▶ What you need to do
An exact copy of the listing below is the answer, with the pictures removed.

....................

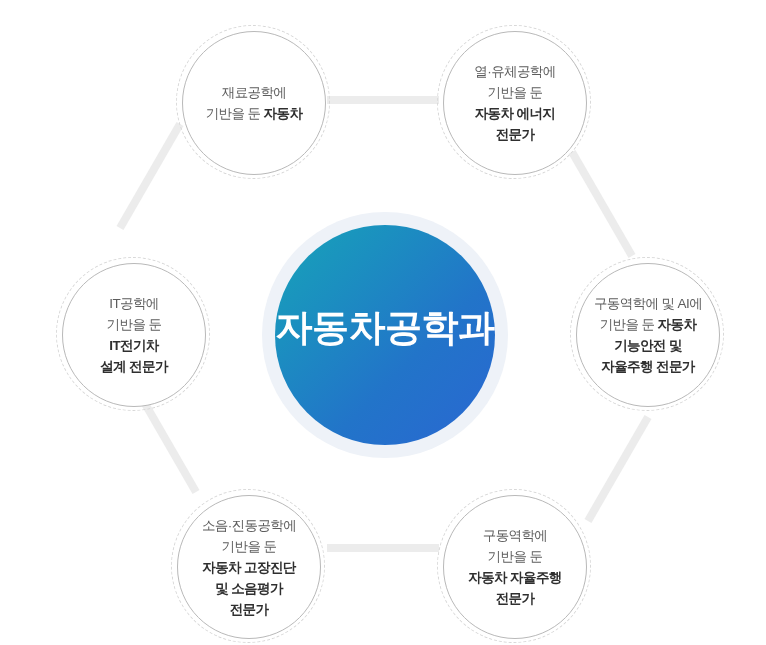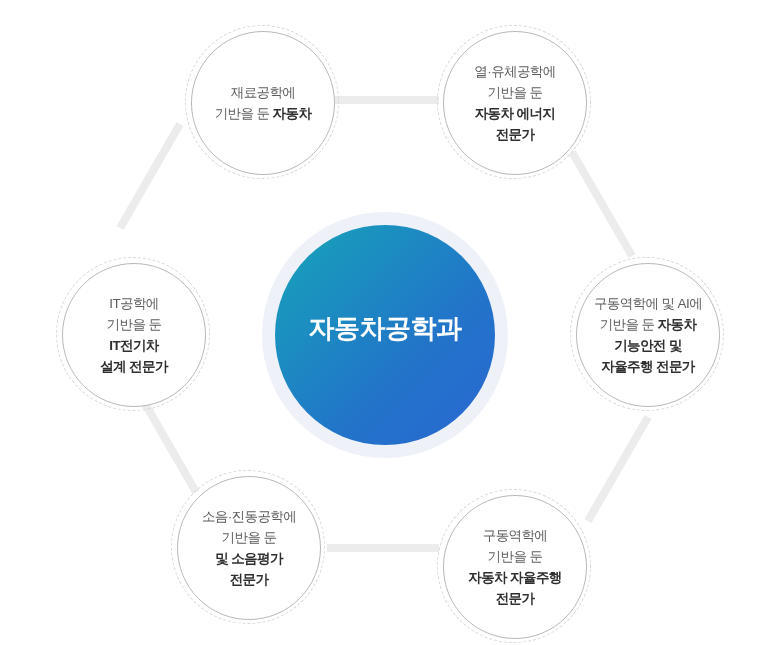--- a/index.html
+++ b/index.html
@@ -46,21 +46,21 @@
     border-radius: 50%;
     background: linear-gradient(135deg, #17a4b8 0%, #1b8fc0 28%, #2274c9 62%, #2a67d2 100%);
     display: flex;
     flex-direction: column;
     align-items: center;
     justify-content: center;
     text-align: center;
     color: #ffffff;
   }
   .center-title {
-    font-size: 26px;
+    font-size: 37px;
     font-weight: bold;
     letter-spacing: -0.5px;
     line-height: 1.1;
     margin-bottom: 14px;
     white-space: nowrap;
   }
   .center-sub {
     font-size: 15px;
     font-weight: normal;
     line-height: 1.5;
@@ -103,25 +103,25 @@
   .node-text {
     font-size: 13.5px;
     line-height: 21px;
     color: #5d5d5d;
     letter-spacing: -0.6px;
   }
   .node-text .ln { display: block; white-space: nowrap; }
   .node-text .b { font-weight: bold; color: #2f2f2f; }
 
   
-  #node-top-left    { left: 185px; top:  25px; }
+  #node-top-left    { left: 176px; top:  25px; }
   #node-top-right   { left: 437px; top:  25px; }
   #node-right       { left: 570px; top: 257px; }
   #node-bottom-right{ left: 437px; top: 489px; }
-  #node-bottom-left { left: 171px; top: 470px; }
+  #node-bottom-left { left: 171px; top: 489px; }
   #node-left        { left:  56px; top: 257px; }
 </style>
 </head>
 <body>
 
 <div id="stage">
 
   <div class="connector" style="left:327px; top:96px; width:112px; height:8px;"></div>
   <div class="connector" style="left:572px; top:148px; width:120px; height:8px; transform: rotate(60deg);"></div>
   <div class="connector" style="left:648px; top:413px; width:120px; height:8px; transform: rotate(120deg);"></div>
@@ -179,20 +179,21 @@
         </div>
     </div>
   </div>
 
   <div class="node-wrap" id="node-bottom-left">
     <div class="node-dash"></div>
     <div class="node-circle">
       <div class="node-text">
           <span class="ln"><span>소음·진동공학에</span></span>
           <span class="ln"><span>기반을 둔</span></span>
+          <span class="ln"><span class="b">자동차 고장진단</span></span>
           <span class="ln"><span class="b">및 소음평가</span></span>
           <span class="ln"><span class="b">전문가</span></span>
         </div>
     </div>
   </div>
 
   <div class="node-wrap" id="node-left">
     <div class="node-dash"></div>
     <div class="node-circle">
       <div class="node-text">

....................

▶ Written answer
--- a/index.html
+++ b/index.html
@@ -46,21 +46,21 @@
     border-radius: 50%;
     background: linear-gradient(135deg, #17a4b8 0%, #1b8fc0 28%, #2274c9 62%, #2a67d2 100%);
     display: flex;
     flex-direction: column;
     align-items: center;
     justify-content: center;
     text-align: center;
     color: #ffffff;
   }
   .center-title {
-    font-size: 26px;
+    font-size: 37px;
     font-weight: bold;
     letter-spacing: -0.5px;
     line-height: 1.1;
     margin-bottom: 14px;
     white-space: nowrap;
   }
   .center-sub {
     font-size: 15px;
     font-weight: normal;
     line-height: 1.5;
@@ -103,25 +103,25 @@
   .node-text {
     font-size: 13.5px;
     line-height: 21px;
     color: #5d5d5d;
     letter-spacing: -0.6px;
   }
   .node-text .ln { display: block; white-space: nowrap; }
   .node-text .b { font-weight: bold; color: #2f2f2f; }
 
   
-  #node-top-left    { left: 185px; top:  25px; }
+  #node-top-left    { left: 176px; top:  25px; }
   #node-top-right   { left: 437px; top:  25px; }
   #node-right       { left: 570px; top: 257px; }
   #node-bottom-right{ left: 437px; top: 489px; }
-  #node-bottom-left { left: 171px; top: 470px; }
+  #node-bottom-left { left: 171px; top: 489px; }
   #node-left        { left:  56px; top: 257px; }
 </style>
 </head>
 <body>
 
 <div id="stage">
 
   <div class="connector" style="left:327px; top:96px; width:112px; height:8px;"></div>
   <div class="connector" style="left:572px; top:148px; width:120px; height:8px; transform: rotate(60deg);"></div>
   <div class="connector" style="left:648px; top:413px; width:120px; height:8px; transform: rotate(120deg);"></div>
@@ -179,20 +179,21 @@
         </div>
     </div>
   </div>
 
   <div class="node-wrap" id="node-bottom-left">
     <div class="node-dash"></div>
     <div class="node-circle">
       <div class="node-text">
           <span class="ln"><span>소음·진동공학에</span></span>
           <span class="ln"><span>기반을 둔</span></span>
+          <span class="ln"><span class="b">자동차 고장진단</span></span>
           <span class="ln"><span class="b">및 소음평가</span></span>
           <span class="ln"><span class="b">전문가</span></span>
         </div>
     </div>
   </div>
 
   <div class="node-wrap" id="node-left">
     <div class="node-dash"></div>
     <div class="node-circle">
       <div class="node-text">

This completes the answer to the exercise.